** Requirement **
Images do not belong in the copy. Retype all the entries below exactly.

(Records shown begins)

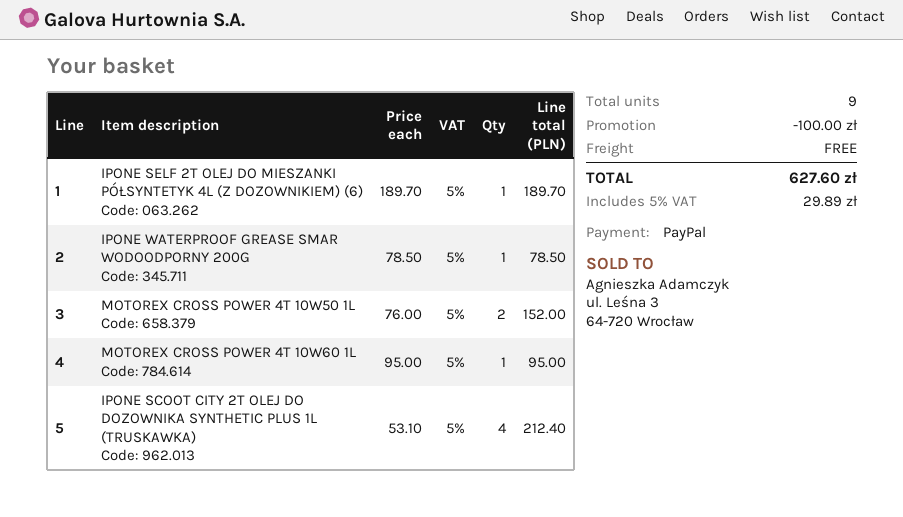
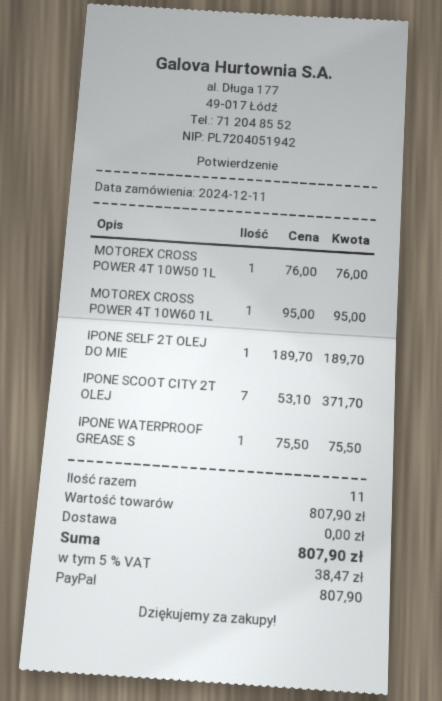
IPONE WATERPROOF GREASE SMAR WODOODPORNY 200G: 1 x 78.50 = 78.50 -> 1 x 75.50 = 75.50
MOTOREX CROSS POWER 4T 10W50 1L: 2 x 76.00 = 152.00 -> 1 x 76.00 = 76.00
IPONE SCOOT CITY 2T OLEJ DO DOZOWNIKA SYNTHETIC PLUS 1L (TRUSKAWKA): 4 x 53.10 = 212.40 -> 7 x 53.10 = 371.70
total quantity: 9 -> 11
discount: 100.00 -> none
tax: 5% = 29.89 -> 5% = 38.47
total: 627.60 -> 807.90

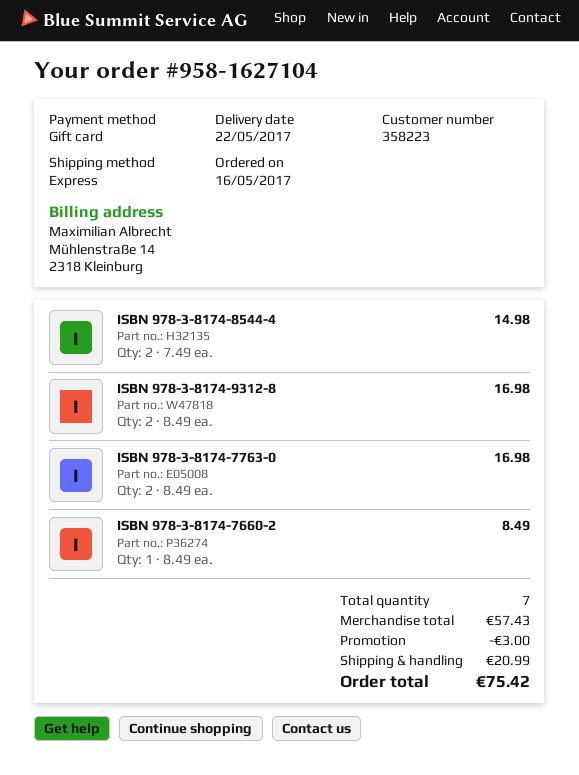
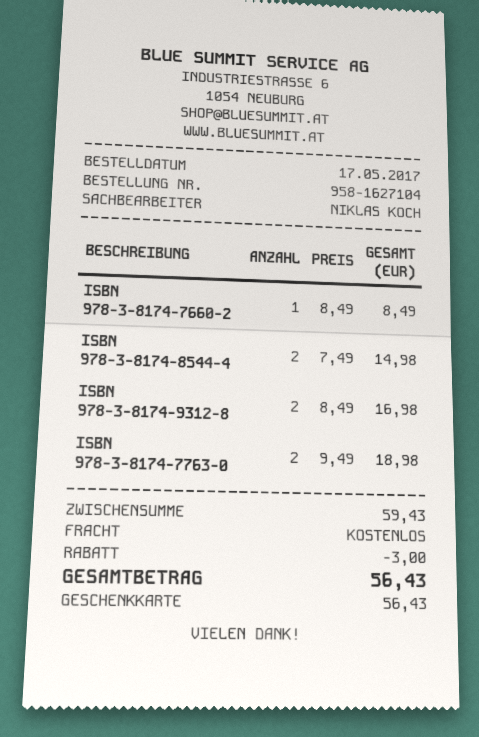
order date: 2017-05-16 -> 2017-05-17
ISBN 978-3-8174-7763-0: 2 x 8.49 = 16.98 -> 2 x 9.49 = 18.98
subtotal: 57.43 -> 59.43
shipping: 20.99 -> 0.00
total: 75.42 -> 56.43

(Records shown ends)

** Written solution **
IPONE WATERPROOF GREASE SMAR WODOODPORNY 200G: 1 x 78.50 = 78.50 -> 1 x 75.50 = 75.50
MOTOREX CROSS POWER 4T 10W50 1L: 2 x 76.00 = 152.00 -> 1 x 76.00 = 76.00
IPONE SCOOT CITY 2T OLEJ DO DOZOWNIKA SYNTHETIC PLUS 1L (TRUSKAWKA): 4 x 53.10 = 212.40 -> 7 x 53.10 = 371.70
total quantity: 9 -> 11
discount: 100.00 -> none
tax: 5% = 29.89 -> 5% = 38.47
total: 627.60 -> 807.90

order date: 2017-05-16 -> 2017-05-17
ISBN 978-3-8174-7763-0: 2 x 8.49 = 16.98 -> 2 x 9.49 = 18.98
subtotal: 57.43 -> 59.43
shipping: 20.99 -> 0.00
total: 75.42 -> 56.43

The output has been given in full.